▸ **Information**
[Start of section]
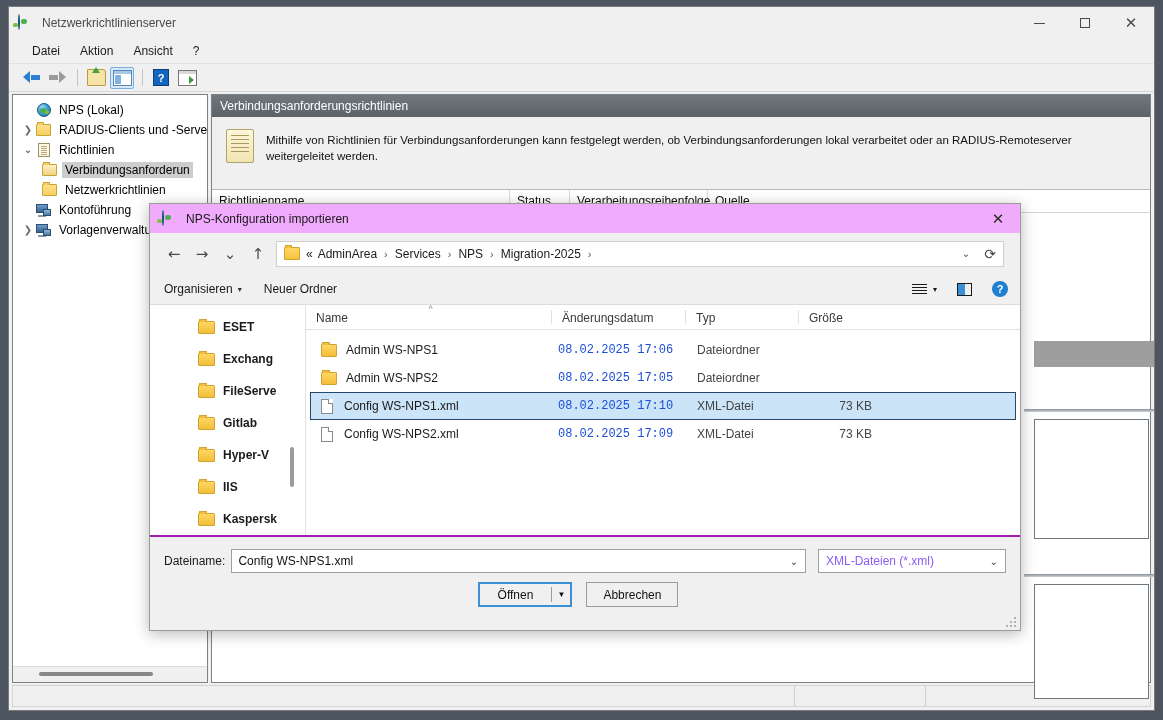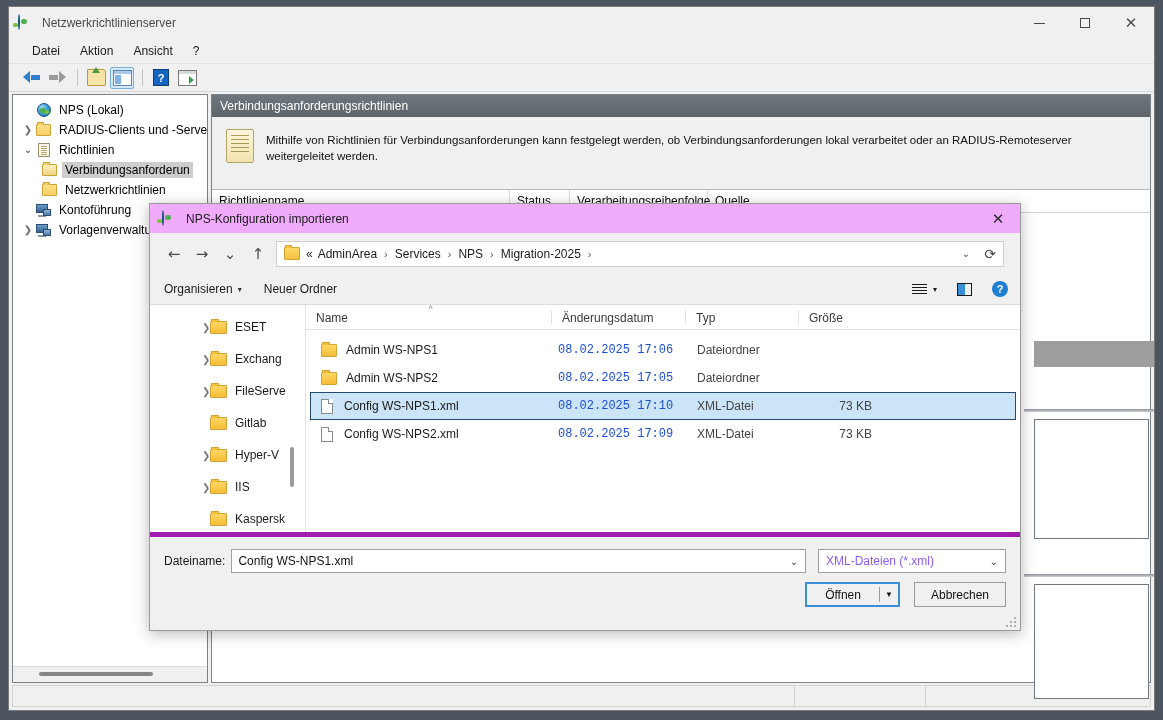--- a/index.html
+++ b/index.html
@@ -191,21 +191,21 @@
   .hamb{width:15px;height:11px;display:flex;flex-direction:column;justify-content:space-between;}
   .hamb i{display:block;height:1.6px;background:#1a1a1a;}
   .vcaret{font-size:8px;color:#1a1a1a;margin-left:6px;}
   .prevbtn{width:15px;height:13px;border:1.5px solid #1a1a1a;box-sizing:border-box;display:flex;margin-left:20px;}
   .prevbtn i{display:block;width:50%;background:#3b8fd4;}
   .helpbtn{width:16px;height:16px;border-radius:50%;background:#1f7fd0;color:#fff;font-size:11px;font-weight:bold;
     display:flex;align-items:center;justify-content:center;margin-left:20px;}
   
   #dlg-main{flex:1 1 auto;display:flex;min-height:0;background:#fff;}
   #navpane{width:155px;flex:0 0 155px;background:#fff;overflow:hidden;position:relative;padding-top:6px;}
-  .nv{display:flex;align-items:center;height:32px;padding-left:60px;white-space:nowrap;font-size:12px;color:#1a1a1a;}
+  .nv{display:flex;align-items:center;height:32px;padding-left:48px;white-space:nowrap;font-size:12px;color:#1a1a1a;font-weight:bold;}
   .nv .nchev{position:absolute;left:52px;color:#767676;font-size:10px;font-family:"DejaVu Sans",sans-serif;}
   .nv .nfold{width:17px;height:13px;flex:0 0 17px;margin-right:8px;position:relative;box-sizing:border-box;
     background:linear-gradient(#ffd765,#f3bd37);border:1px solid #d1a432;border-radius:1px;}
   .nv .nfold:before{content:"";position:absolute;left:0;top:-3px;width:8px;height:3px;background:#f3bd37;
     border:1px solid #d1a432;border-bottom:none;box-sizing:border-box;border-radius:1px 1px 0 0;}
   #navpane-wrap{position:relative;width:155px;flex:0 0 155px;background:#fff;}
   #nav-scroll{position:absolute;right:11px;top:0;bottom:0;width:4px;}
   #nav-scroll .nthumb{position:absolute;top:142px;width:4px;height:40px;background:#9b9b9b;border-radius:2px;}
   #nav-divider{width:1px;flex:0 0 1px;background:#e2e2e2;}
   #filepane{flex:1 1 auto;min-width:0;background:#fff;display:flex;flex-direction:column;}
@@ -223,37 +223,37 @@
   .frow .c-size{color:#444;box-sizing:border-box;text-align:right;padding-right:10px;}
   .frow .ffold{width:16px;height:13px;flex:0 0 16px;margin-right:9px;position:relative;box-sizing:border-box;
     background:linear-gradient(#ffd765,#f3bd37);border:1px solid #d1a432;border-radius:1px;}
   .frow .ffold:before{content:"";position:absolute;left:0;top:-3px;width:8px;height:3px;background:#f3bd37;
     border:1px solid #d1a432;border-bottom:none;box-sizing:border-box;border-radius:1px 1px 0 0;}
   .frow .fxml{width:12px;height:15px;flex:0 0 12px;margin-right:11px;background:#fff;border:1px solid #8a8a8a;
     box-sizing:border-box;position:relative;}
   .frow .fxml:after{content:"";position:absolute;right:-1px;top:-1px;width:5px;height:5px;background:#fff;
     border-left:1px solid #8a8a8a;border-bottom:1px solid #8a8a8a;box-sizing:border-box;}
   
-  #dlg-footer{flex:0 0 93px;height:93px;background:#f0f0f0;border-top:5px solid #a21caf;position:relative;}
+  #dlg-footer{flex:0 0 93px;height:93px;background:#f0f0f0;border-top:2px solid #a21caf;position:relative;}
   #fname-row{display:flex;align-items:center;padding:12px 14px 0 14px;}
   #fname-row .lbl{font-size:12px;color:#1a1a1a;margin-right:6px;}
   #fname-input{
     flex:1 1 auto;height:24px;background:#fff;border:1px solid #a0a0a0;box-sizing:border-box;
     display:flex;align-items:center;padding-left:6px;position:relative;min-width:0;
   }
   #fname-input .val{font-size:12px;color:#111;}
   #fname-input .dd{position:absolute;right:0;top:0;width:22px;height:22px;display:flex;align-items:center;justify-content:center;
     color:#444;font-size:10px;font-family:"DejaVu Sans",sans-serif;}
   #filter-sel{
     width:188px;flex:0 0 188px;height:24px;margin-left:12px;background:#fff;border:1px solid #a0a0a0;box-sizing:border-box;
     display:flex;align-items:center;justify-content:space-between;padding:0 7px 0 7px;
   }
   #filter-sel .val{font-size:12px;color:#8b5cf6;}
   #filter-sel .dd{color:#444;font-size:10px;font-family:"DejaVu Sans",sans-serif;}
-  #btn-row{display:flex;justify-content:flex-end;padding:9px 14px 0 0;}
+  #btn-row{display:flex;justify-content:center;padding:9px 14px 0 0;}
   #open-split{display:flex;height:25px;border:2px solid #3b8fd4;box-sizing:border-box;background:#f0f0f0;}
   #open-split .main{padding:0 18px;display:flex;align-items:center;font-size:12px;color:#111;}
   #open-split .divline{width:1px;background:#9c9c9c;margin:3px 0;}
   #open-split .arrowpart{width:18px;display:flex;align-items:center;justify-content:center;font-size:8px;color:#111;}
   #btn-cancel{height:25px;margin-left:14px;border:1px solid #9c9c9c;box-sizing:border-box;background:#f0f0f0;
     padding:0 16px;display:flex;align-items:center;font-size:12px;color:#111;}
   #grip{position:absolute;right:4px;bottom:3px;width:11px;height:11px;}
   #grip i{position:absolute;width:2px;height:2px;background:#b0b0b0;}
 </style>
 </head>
[End of section]
▸ **What the task requires**
For each line of the entries that contains the word "footer", make a copy.

▸ **Response to this exercise**
-  #dlg-footer{flex:0 0 93px;height:93px;background:#f0f0f0;border-top:5px solid #a21caf;position:relative;}
+  #dlg-footer{flex:0 0 93px;height:93px;background:#f0f0f0;border-top:2px solid #a21caf;position:relative;}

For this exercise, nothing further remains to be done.